Mouse brains were fixed (Servicebio, cat. No. G1101) for > 48 h and cut into blocks with a thickness of 2–3 mm. The tissues were gently rinsed, placed in Golgi-Cox staining solution (Servicebio, cat. no. G1069) in the dark for 14 d, immersed in 80% glacial acetic acid overnight, and then transferred to 30% sucrose solution. Brain coronal sections (100 μm thick) were prepared with the cryostat (Thermo CRYOSTAR NX50) and mounted on microscope slides. The dried sections were treated with concentrated ammonia and observed using a microscope equipped with Slide Converter (3DHISTECH, Pannoramic 250). Brain areas related to anxiety including BLA and ventral hippocampus were selected for analysis. Well-isolated pyramidal neurons with intact dendritic branches were selected from three different visual fields in either hemisphere. The spine density of dendrites were measured separately for apical and basal parts with Fiji software.

Immunofluorescence and western blotting

Tissue sections were fixed in 4% paraformaldehyde, permeabilized with PBS containing 0.5% Triton X-100, and blocked with 3% bovine serum albumin. After fluorescently probed with antibodies against CCL2 (Abcam, cat. no. ab25124, 1:100), Ly6C (Santa Cruz, cat. no. sc271811, 1:50), Iba-1 (Abcam, cat. no. ab178846, 1:1000), occludin (Proteintech, cat. no. 27260-1-AP, 1:500), ZO-1 (Invitrogen, cat. no. PA5-85256, 1:100) and CD31 (Santa Cruz, cat. no. sc18916, 1:50) overnight at 4 °C, the sections were incubated with a secondary antibody (Invitrogen, cat. no. A-11012, 1:1000) before examination with confocal microscopy (TCS SP5, Leica Microsystems, Germany). Thickness of sections for immunostaining in the eye and brain was 10 μm and 70 μm, respectively.

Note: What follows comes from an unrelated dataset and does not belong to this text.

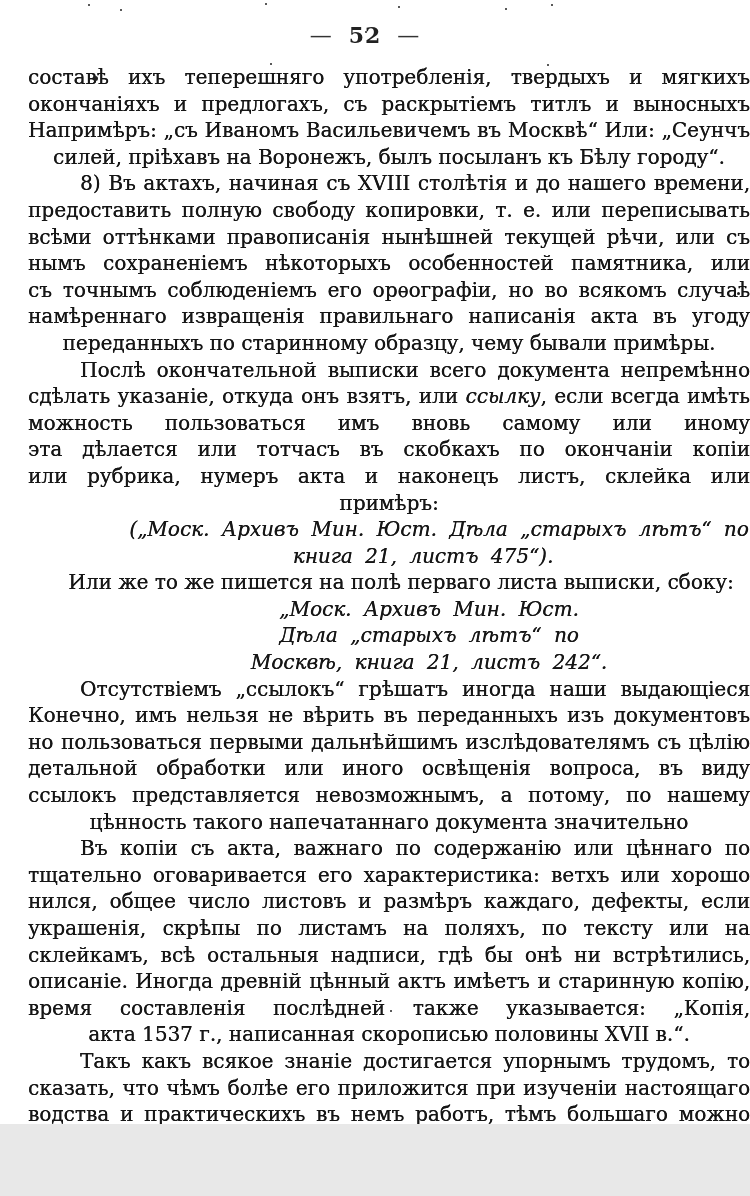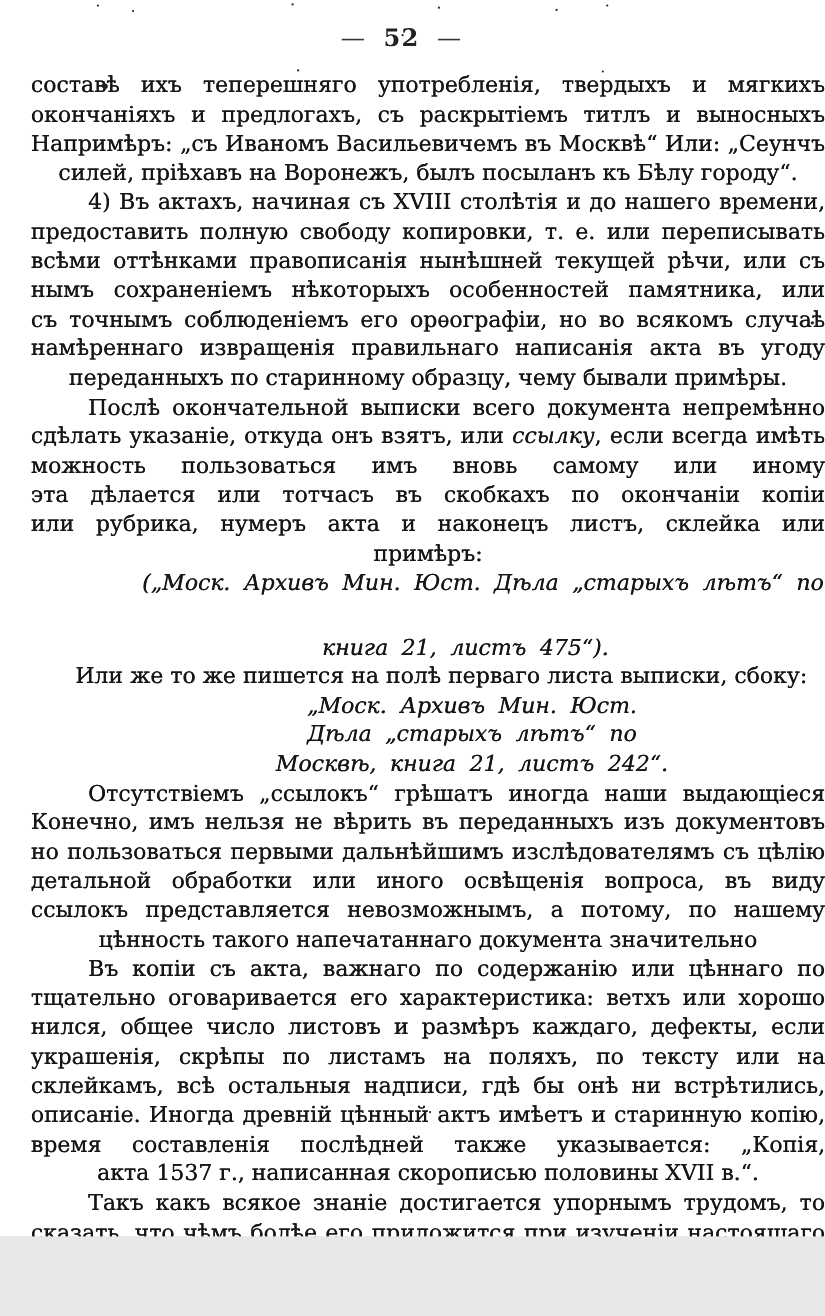"4) Въ актахъ, начиная съ" span { text: 4 -> 8 }
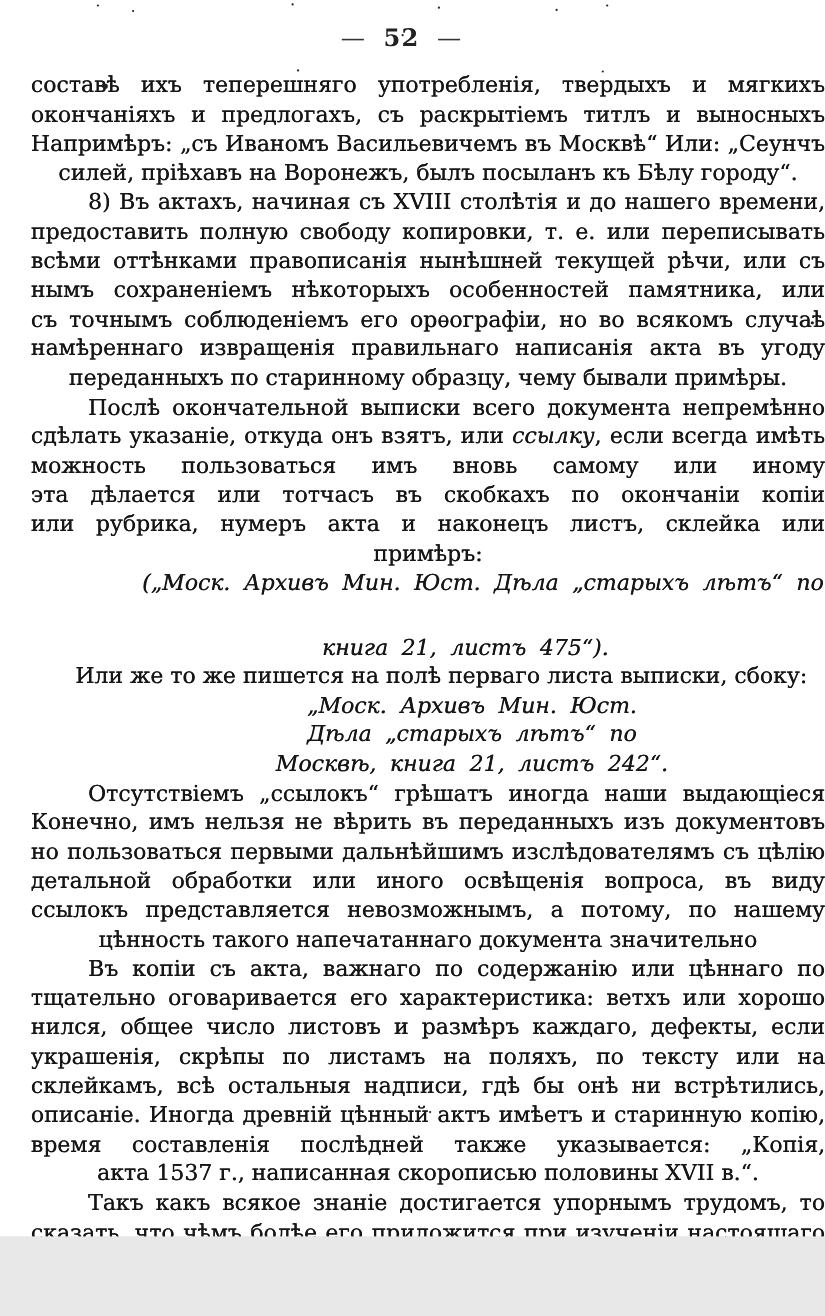"книга 21, листъ 475“)." .ln.q1b { margin-top: 32px -> none }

For western blotting, protein extracts obtained with RIPA lysis buffer were separated by SDS-PAGE and transferred to polyvinylidene difluoride membranes. After blocking, the membranes were probed with primary antibodies against CCL2 (Abcam, cat. no. ab25124, 1:1000), occludin (Proteintech, cat. no. 27260-1-AP, 1:1000), ZO-1 (Invitrogen, cat. no. PA5-85256, 1:1000), and β-actin (Sigma Chemical, cat. no. A5441, 1:5000) and then with a secondary antibody (CST, cat. no. 7076, 7074, 1:1000). The bands were visualized with enhanced chemiluminescent reagent (Beyotime, cat. no. P0018FS). Band intensities were analyzed with ImageJ software and normalized against the corresponding β-actin band.

Statistical analysis

The normality of distributions was assessed with the Kolmogorov–Smirnov test. Continuous variables were compared between two groups with a two-sided Student’s t-test or the Mann–Whitney U test. One-way analysis of variance (ANOVA) with Tukey’s post hoc test was used for comparisons of multiple groups. One-way repeated measures ANOVA was used for comparisons among multiple time points. Categorical variables were compared with a χ2 test. Pearson’s correlation analysis was used to assess the correlations between variables. A P value of < 0.05 was considered statistically significant. All analyses were performed with Prism 8.0 (GraphPad Software, Inc., USA).